The behavior the article is, to me, way more bizarre than the curse of dimensionality.

It's tempting to think of data sets as "point clouds". This article is a reality check for me: you can't safely apply intuition about 2- and 3-d point clouds to higher dimensional data. I suspect that this explains why methods like tSNE seem to produce unstable results depending on the parameters [0]. The notion of a "neighbor" in high dimensions is just not what I think it is.

I suppose the same is true for high-dimensional cost surfaces. Gradient descent is often described as "like walking down a hill". But without a deep understanding of high-dimensional geometry, I'm not at all confident that I know what a 4-, 10-, or 1000-dimensional hill looks like.

The lesson: Be skeptical of my own geometric intuition unless it is firmly backed by math.

[0]: https://distill.pub/2016/misread-tsne/

Indeed. I find https://www.thestar.com/news/insight/2016/01/16/when-us-air-... to be a good cautionary tale on how our intuition about people being close to average is misleading - nobody is. And nobody is particularly like anyone else, either.
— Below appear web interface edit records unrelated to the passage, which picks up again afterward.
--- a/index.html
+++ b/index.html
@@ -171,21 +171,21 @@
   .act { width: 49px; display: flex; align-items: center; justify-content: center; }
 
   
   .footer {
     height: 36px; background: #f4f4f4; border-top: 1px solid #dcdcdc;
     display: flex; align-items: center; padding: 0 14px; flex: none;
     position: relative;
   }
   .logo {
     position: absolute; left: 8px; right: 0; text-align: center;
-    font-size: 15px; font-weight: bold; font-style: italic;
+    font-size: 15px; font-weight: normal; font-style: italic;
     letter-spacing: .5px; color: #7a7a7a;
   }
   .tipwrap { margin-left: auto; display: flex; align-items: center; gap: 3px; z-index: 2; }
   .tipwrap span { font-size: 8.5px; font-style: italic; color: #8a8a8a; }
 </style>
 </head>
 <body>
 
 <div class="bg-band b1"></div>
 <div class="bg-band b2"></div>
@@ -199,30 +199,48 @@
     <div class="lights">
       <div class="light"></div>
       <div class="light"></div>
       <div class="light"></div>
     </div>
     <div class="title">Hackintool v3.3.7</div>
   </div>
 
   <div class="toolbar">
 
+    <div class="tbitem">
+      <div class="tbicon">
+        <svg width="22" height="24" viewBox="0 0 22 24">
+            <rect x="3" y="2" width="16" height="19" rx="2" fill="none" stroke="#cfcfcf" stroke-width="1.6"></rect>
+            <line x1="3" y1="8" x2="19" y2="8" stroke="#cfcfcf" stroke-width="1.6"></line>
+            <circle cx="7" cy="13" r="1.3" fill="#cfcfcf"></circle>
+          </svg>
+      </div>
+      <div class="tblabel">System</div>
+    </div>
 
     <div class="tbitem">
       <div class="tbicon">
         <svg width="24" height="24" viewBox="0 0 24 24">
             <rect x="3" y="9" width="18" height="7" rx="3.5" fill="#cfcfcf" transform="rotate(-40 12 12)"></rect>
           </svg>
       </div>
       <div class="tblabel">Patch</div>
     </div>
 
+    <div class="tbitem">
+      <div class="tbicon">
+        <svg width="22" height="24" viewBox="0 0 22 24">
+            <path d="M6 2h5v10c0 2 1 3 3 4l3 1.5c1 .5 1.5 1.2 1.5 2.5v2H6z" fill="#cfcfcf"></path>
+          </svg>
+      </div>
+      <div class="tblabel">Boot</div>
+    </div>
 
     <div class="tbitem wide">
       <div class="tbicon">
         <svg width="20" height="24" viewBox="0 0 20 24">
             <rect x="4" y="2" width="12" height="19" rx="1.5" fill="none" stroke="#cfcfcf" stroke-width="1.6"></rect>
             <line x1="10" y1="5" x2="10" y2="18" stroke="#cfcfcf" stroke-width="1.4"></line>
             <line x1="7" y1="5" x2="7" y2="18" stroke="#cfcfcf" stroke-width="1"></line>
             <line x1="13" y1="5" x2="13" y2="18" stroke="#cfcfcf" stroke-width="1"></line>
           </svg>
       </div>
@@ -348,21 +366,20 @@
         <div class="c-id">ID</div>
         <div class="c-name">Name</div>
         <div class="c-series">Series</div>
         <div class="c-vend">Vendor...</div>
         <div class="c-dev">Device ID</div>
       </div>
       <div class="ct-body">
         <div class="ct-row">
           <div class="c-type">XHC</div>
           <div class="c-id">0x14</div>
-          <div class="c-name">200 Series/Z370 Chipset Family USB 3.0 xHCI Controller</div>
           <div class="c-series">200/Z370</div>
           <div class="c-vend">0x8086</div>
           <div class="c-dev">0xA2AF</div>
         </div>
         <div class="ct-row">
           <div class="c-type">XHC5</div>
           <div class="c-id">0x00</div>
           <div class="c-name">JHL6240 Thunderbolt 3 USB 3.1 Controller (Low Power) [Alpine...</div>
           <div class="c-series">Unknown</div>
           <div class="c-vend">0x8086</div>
On a thousand dimensional hill, my intuition is that it locally looks like a low dimensional hill, along axes that you can find through techniques like Principal Components Analysis. This has yet to mislead me. On the other hand, my pure math background was a long time ago, and I have not explored machine learning in any real depth...

But what this article makes me think is that even "low" dimensions can't be trusted, as long as it's greater than 3.
indeed ! the 'neural networks for pattern recognition' book (bishop) has exercises in chapter-01 on the same subject.